In [346]:
import numpy as np
import pandas as pd
import matplotlib.pyplot as plt
import sklearn
%matplotlib inline
import yfinance
from utility import gain, plot_model_on_data, roi, prepare_data, print_eval

In [347]:
nasdaq = yfinance.Ticker("^IXIC")

In [348]:
data = nasdaq.history(start="2011-01-01", end="2021-12-31", actions=False)

In [349]:
open = data["Open"]
close = data["Close"]

features= {
    "Open": open
}

X = pd.DataFrame(features)
y = close

def split_data(X, y, split):
    lowerRange = X.index.year < split
    upperRange = (X.index.year > split-1) & (X.index.year < split+1)
    X_train = X.loc[lowerRange]
    y_train = y.loc[lowerRange]
    X_val = X.loc[upperRange]
    y_val = y.loc[upperRange]
    return X_train, X_val, y_train, y_val

X_train, X_val, y_train, y_val = split_data(X, y, 2012)

In [350]:
from sklearn.linear_model import LinearRegression
model = LinearRegression()
model.fit(X_train,y_train)
model.score(X_val, y_val)

0.9522082278765175

In [351]:
delta = close - open

In [352]:

features = {
    "Open": open,
    "OpenShift1": open.shift(1),
    "OpenShift2": open.shift(2),
    "OpenShift3": open.shift(3),
    "OpenShift4": open.shift(4),
}

In [353]:
X, y = prepare_data(features, delta)
X_train, X_val, y_train, y_val = split_data(X, y, 2021)
model = LinearRegression()
model.fit(X_train, y_train)
print_eval(X_val, y_val, model, open)

Gain: 58.50€
 ROI: 0.407%


## Aggiungiamo Features

In [354]:
def computeMACD (df, n_fast, n_slow, n_smooth):
    data = df['Open']
    
    fastEMA = data.ewm(span=n_fast, min_periods=n_slow).mean()
    slowEMA = data.ewm(span=n_slow, min_periods=n_slow).mean()
    MACD = pd.Series(fastEMA-slowEMA, name = 'MACD')
    df = df.join(MACD)
    
    return df

def calculateSMA(data, ndays): 
    SMA = pd.Series(data['Open'].rolling(ndays).mean(), name = 'SMA') 
    return SMA

def addSMA(first, second):
    sma1 = calculateSMA(data, first)
    sma2 = calculateSMA(data, second)
    
    sma = (np.array(sma2) - np.array(sma1)) / np.array(sma2)
    sma = pd.Series(data=sma, index=data.index)
    data[f"SMA{first}-{second}"] = sma
    features[f"SMA{first}-{second}"] = data[f"SMA{first}-{second}"]
    
    
def calculate_ema(prices, days, smoothing=2):
    ema = [sum(prices[:days]) / days]
    for price in prices[days:]:
        ema.append((price * (smoothing / (1 + days))) + ema[-1] * (1 - (smoothing / (1 + days))))
    return ema

def addEMA(first, second):
    ema1 = calculate_ema(data['Open'], first)
    ema2 = calculate_ema(data['Open'], second)
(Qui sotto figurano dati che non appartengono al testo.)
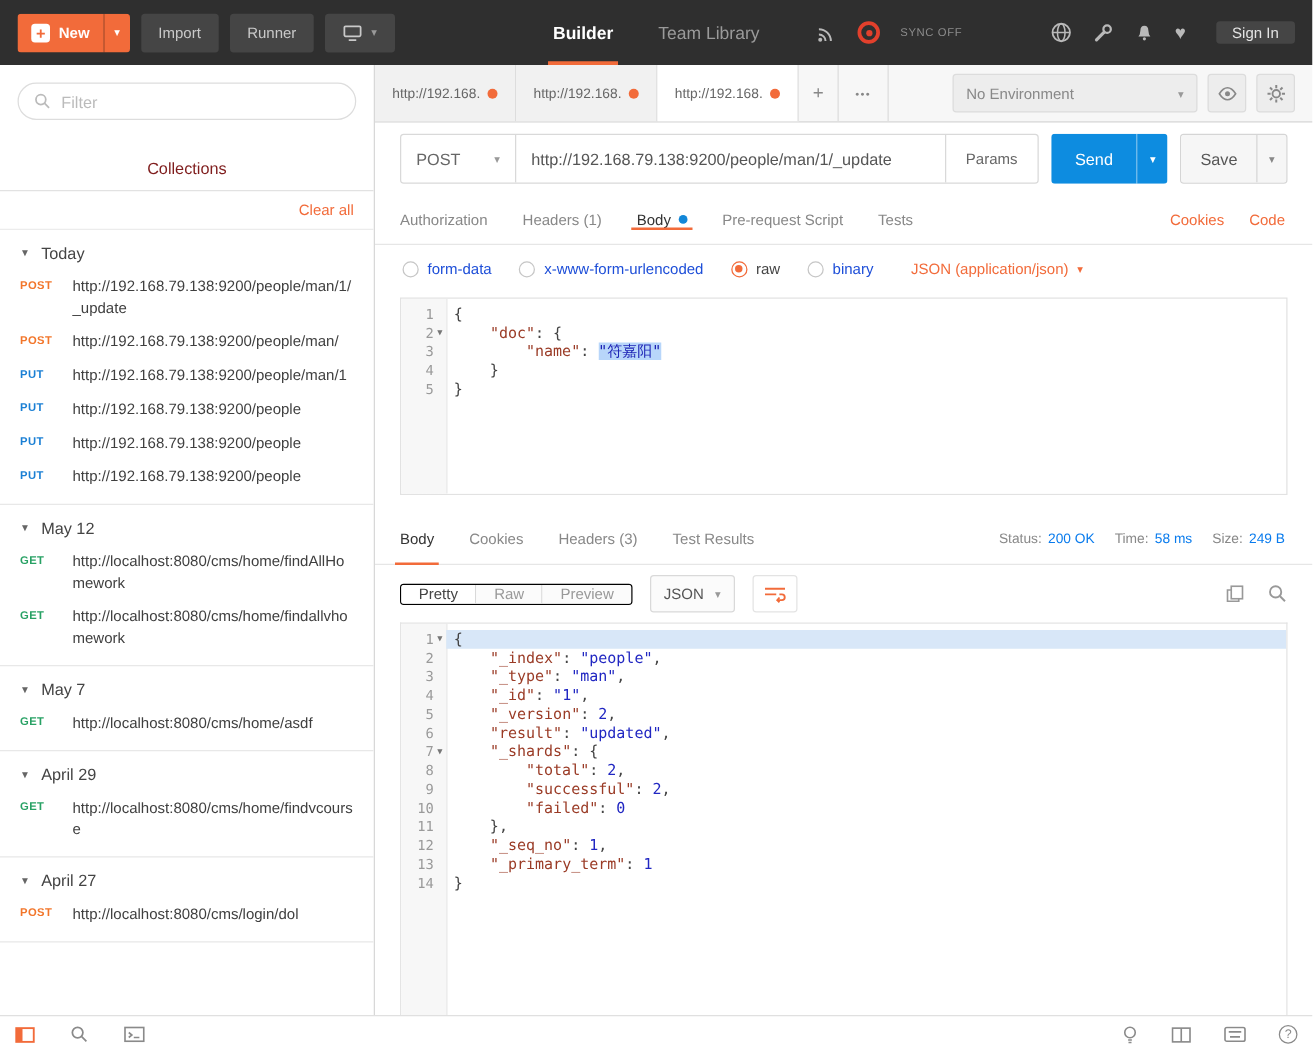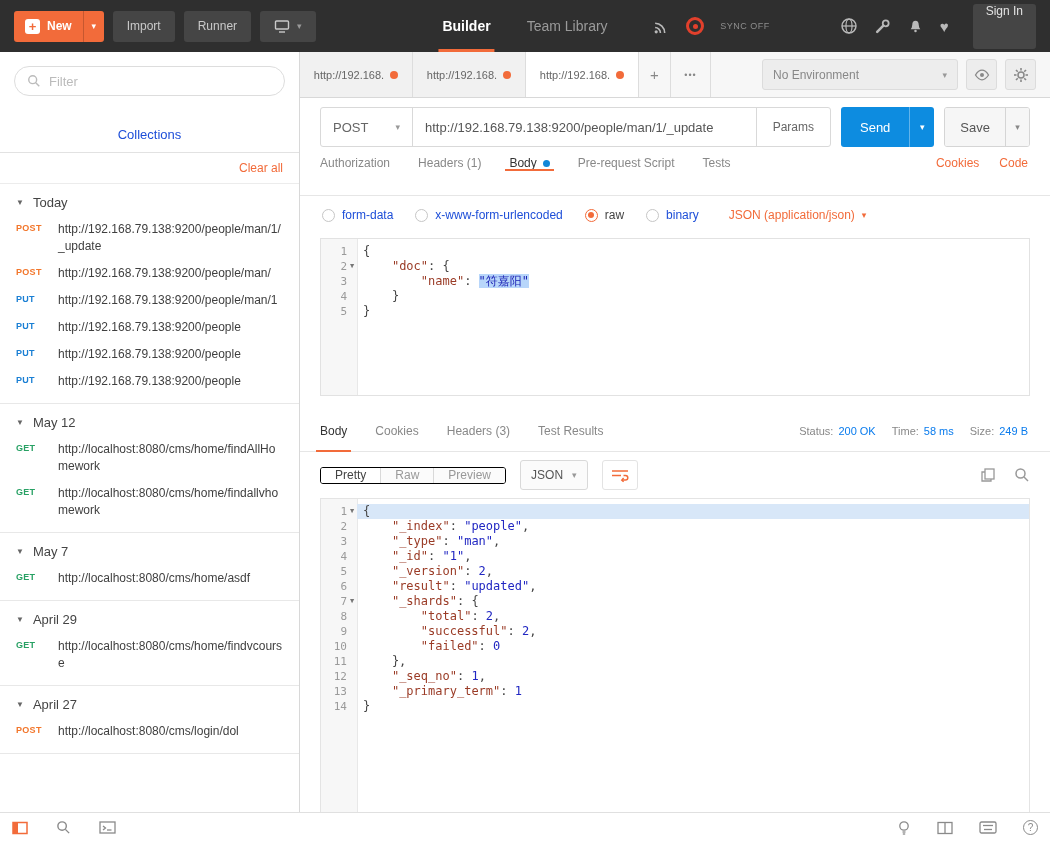--- a/index.html
+++ b/index.html
@@ -17,32 +17,32 @@
 .tb-caret{font-size:9px;color:#999}
 .top-nav{position:absolute;left:50%;transform:translateX(-50%);height:100%;display:flex;gap:36px;align-items:center}
 .nav-item{height:100%;display:flex;align-items:center;font-size:14px;color:#9a9a9a;position:relative}
 .nav-item.active{color:#fff;font-weight:bold}
 .nav-item.active::after{content:"";position:absolute;left:-4px;right:-4px;bottom:0;height:3px;background:#f26b3a}
 .tb-right{margin-left:auto;display:flex;align-items:center;gap:16px}
 .sync-label{font-size:9px;color:#8d8d8d;letter-spacing:.5px}
 .rec-icon{width:18px;height:18px;border:3px solid #e2402c;border-radius:50%;display:inline-flex;align-items:center;justify-content:center}
 .rec-icon i{width:5px;height:5px;border-radius:50%;background:#e2402c}
 .heart-glyph{color:#b9b9b9;font-size:15px;line-height:1}
-.signin-btn{height:45px;background:#454545;color:#e3e3e3;font-size:12px;display:flex;align-items:flex-start;padding:0 13px;border-radius:3px;margin-left:8px}
+.signin-btn{height:18px;background:#454545;color:#e3e3e3;font-size:12px;display:flex;align-items:center;padding:0 13px;border-radius:3px;margin-left:8px}
 .grp-gap{width:38px}
 
 .content{flex:1;display:flex;min-height:0}
 .sidebar{width:300px;flex:none;border-right:1px solid #d8d8d8;display:flex;flex-direction:column;overflow:hidden;background:#fff}
 .main{flex:1;display:flex;flex-direction:column;min-width:0;background:#fff}
 
 .filter-wrap{margin:14px 14px 21px;height:30px;border:1px solid #ddd;border-radius:15px;display:flex;align-items:center;padding:0 12px;gap:8px;background:#fff}
 .filter-input{border:none;outline:none;flex:1;font-size:13px;color:#555;font-family:inherit;background:transparent}
 .filter-input::placeholder{color:#bbb}
 .side-tabs{display:flex;border-bottom:1px solid #e2e2e2}
-.side-tab{flex:1;text-align:center;font-size:13px;color:#1d4ed8;padding:10px 0;position:relative}
+.side-tab{flex:1;text-align:center;font-size:13px;color:#7f1d1d;padding:10px 0;position:relative}
 .side-tab.active{color:#333}
 .side-tab.active::after{content:"";position:absolute;left:0;right:0;bottom:-1px;height:2px;background:#f26b3a}
 .clear-row{display:flex;justify-content:flex-end;padding:8px 16px;border-bottom:1px solid #ececec}
 .clear-all{font-size:12px;color:#f26b3a}
 .history-list{flex:1;overflow:hidden}
 .hist-group{border-bottom:1px solid #e8e8e8;padding:2px 0 8px}
 .hist-header{display:flex;align-items:center;gap:9px;padding:9px 16px 6px}
 .tri{font-size:8px;color:#666}
 .hist-date{font-size:13px;color:#444}
 .hist-item{display:flex;padding:5px 14px 5px 16px;gap:8px;align-items:flex-start}
@@ -68,21 +68,21 @@
 .method-select{width:92px;flex:none;height:100%;border-right:1px solid #d9d9d9;display:flex;align-items:center;justify-content:space-between;padding:0 12px;font-size:13px;color:#666}
 .url-input{flex:1;min-width:0;border:none;outline:none;font-size:13px;color:#555;padding:0 12px;font-family:inherit;background:transparent}
 .params-btn{height:100%;border-left:1px solid #d9d9d9;display:flex;align-items:center;padding:0 16px;font-size:12px;color:#666}
 .send-wrap,.save-wrap{display:flex;height:40px;border-radius:3px;overflow:hidden;flex:none}
 .send-btn{background:#0d8ce0;color:#fff;font-size:13px;display:flex;align-items:center;padding:0 19px}
 .send-caret{background:#0d8ce0;border-left:1px solid rgba(255,255,255,.35);color:#fff;width:25px;display:flex;align-items:center;justify-content:center;font-size:9px}
 .save-wrap{border:1px solid #d5d5d5}
 .save-btn{background:#f6f6f6;color:#555;font-size:13px;display:flex;align-items:center;padding:0 15px}
 .save-caret{background:#f6f6f6;border-left:1px solid #d5d5d5;color:#888;width:24px;display:flex;align-items:center;justify-content:center;font-size:9px}
 
-.req-tabs{height:40px;flex:none;display:flex;align-items:flex-start;border-bottom:1px solid #e6e6e6;padding:0 6px}
+.req-tabs{height:40px;flex:none;display:flex;align-items:center;border-bottom:1px solid #e6e6e6;padding:0 6px}
 .req-tab{display:flex;align-items:center;padding:0 14px;font-size:12px;color:#888;position:relative;gap:6px}
 .req-tab.active{color:#333}
 .req-tab.active::after{content:"";position:absolute;left:10px;right:10px;bottom:-1px;height:2px;background:#f26b3a}
 .blue-dot{width:7px;height:7px;border-radius:50%;background:#1287d8}
 .req-links{margin-left:auto;display:flex;align-items:center;gap:20px;padding-right:16px}
 .link{font-size:12px;color:#f26b3a}
 
 .mode-row{height:38px;flex:none;display:flex;align-items:center;gap:22px;padding:0 22px}
 .mode-item{display:flex;align-items:center;gap:7px}
 .radio{width:13px;height:13px;border:1px solid #c6c6c6;border-radius:50%;position:relative;background:#fff;flex:none}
    ema = (np.array(ema2) - np.array(ema1[(second-first):])) / np.array(ema2)
    ema = pd.Series(data=ema, index=data[(second-1):].index)
    data[f"EMA{first}-{second}"] = ema
    features[f"EMA{first}-{second}"] = data[f"EMA{first}-{second}"]
    
def rsi(close, periods = 14): # il parametro close intende il valore di chiusura del giorno precedente ovvero quello di apertura del giorno corrente
    close_delta = close.diff()
    # Make two series: one for lower closes and one for higher closes
    up = close_delta.clip(lower=0)
    down = -1 * close_delta.clip(upper=0)
    ma_up = up.ewm(com = periods - 1, adjust=True, min_periods = periods).mean()
    ma_down = down.ewm(com = periods - 1, adjust=True, min_periods = periods).mean()
    rsi = ma_up / ma_down
    rsi = 100 - (100/(1 + rsi))
    return rsi

def gainForMFI(x):
    return ((x > 0) * x).sum()

def lossForMFI(x):
    return ((x < 0) * x).sum()

def mfi(high, low, close, volume, n=14): # il parametro close intende il valore di chiusura del giorno precedente ovvero quello di apertura del giorno corrente
    typical_price = (high + low + close)/3
    money_flow = typical_price * volume
    mf_sign = np.where(typical_price > typical_price.shift(1), 1, -1)
    signed_mf = money_flow * mf_sign
    mf_avg_gain = signed_mf.rolling(n).apply(gainForMFI, raw=True)
    mf_avg_loss = signed_mf.rolling(n).apply(lossForMFI, raw=True)
    return (100 - (100 / (1 + (mf_avg_gain / abs(mf_avg_loss))))).to_numpy()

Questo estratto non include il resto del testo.